Data extracted from a collection:
_ _ _ _ _

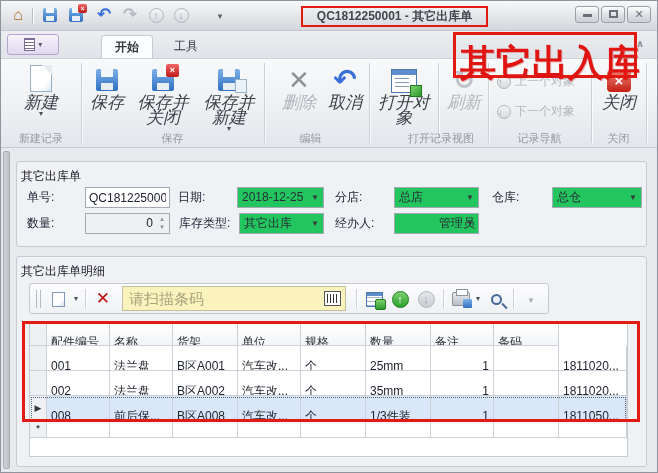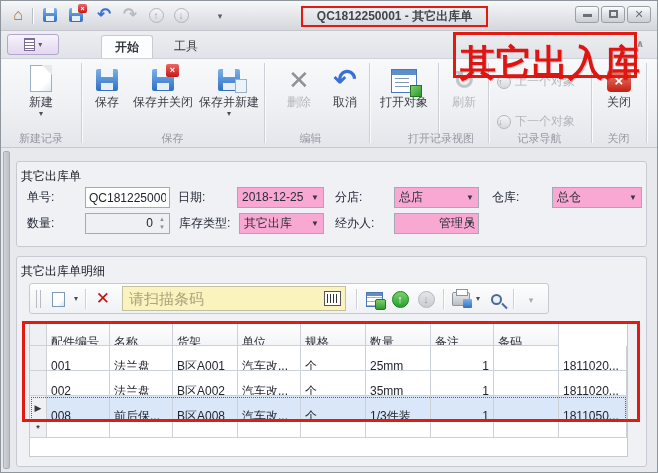--- a/index.html
+++ b/index.html
@@ -48,7 +48,7 @@
   .rdiv { position:absolute; top:4px; width:1px; height:80px; background:#ccd0d6; box-shadow:1px 0 0 #fafbfc; }
   .rbtn { position:absolute; top:3px; height:68px; text-align:center; border-radius:3px; }
   .rbtn .ric { height:33px; padding-top:3px; }
-  .rbtn .rlb { font-size:12px; color:#3b3f46; line-height:15px; }
+  .rbtn .rlb { font-size:17px; color:#3b3f46; line-height:15px;font-style:italic; }
   .rbtn .rdropmark { font-size:8px; color:#4a4e55; line-height:8px; }
   .rbtn.disabled .rlb { color:#b3b7bd; }
   .grouplabel { position:absolute; top:72px; height:15px; text-align:center; font-size:11px; color:#9699a0; }

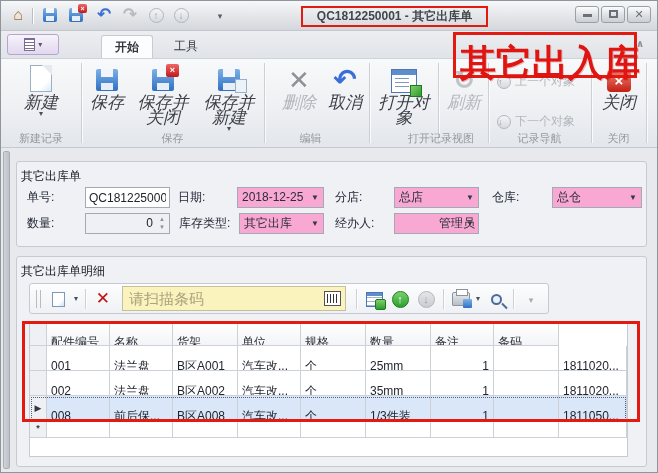--- a/index.html
+++ b/index.html
@@ -216,7 +216,7 @@
     <div class="rnav" style="left:496px;top:12px;width:92px;">
       <span class="circ">↑</span><span>上一个对象</span>
     </div>
-    <div class="rnav" style="left:496px;top:42px;width:92px;margin-top:10px;">
+    <div class="rnav" style="left:496px;top:42px;width:92px;">
       <span class="circ">↓</span><span>下一个对象</span>
     </div>
     <div class="rdiv" style="left:590px;"></div>

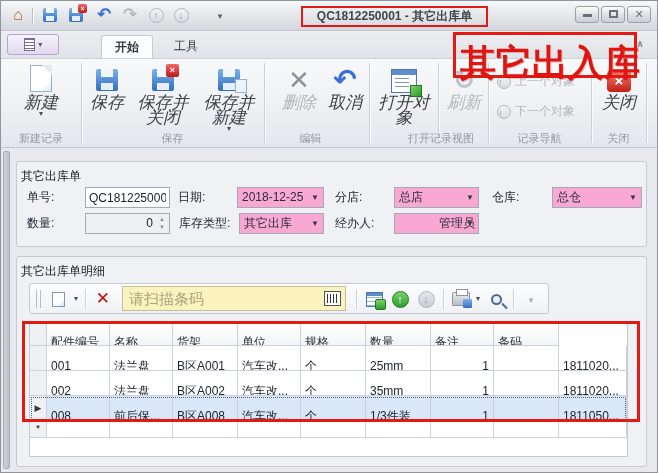--- a/index.html
+++ b/index.html
@@ -80,7 +80,7 @@
   .flabel { position:absolute; height:21px; line-height:21px; color:#1c2230; }
   .finput { position:absolute; height:21px; border:1px solid #a4aab4; background:#fff; font-size:12px;
     line-height:19px; padding:0 3px; overflow:hidden; white-space:nowrap; font-family:inherit; color:#20242c; }
-  .combo { position:absolute; height:21px; border:1px solid #a4aab4; background:#f9a8d4; line-height:19px; padding:0 16px 0 4px; overflow:hidden; white-space:nowrap; }
+  .combo { position:absolute; height:21px; border:1px solid #a4aab4; background:#22c55e; line-height:19px; padding:0 16px 0 4px; overflow:hidden; white-space:nowrap; }
   .combo .carr { position:absolute; right:2px; top:0; width:12px; height:100%; font-size:8px; color:#33373e; text-align:center; line-height:19px; }
   .spin { background:#eef0f4; text-align:right; padding-right:16px; }
   .spinarrows { position:absolute; right:1px; top:1px; width:12px; height:17px; font-size:6px; color:#8a8f97; text-align:center; line-height:8px; }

_ _ _ _ _

• **EXERCISE**
List each line of the entries that holds the string "align".

• **SOLUTION TO THIS TASK**
   .rbtn { position:absolute; top:3px; height:68px; text-align:center; border-radius:3px; }
   .grouplabel { position:absolute; top:72px; height:15px; text-align:center; font-size:11px; color:#9699a0; }
   .combo .carr { position:absolute; right:2px; top:0; width:12px; height:100%; font-size:8px; color:#33373e; text-align:center; line-height:19px; }
   .spin { background:#eef0f4; text-align:right; padding-right:16px; }
   .spinarrows { position:absolute; right:1px; top:1px; width:12px; height:17px; font-size:6px; color:#8a8f97; text-align:center; line-height:8px; }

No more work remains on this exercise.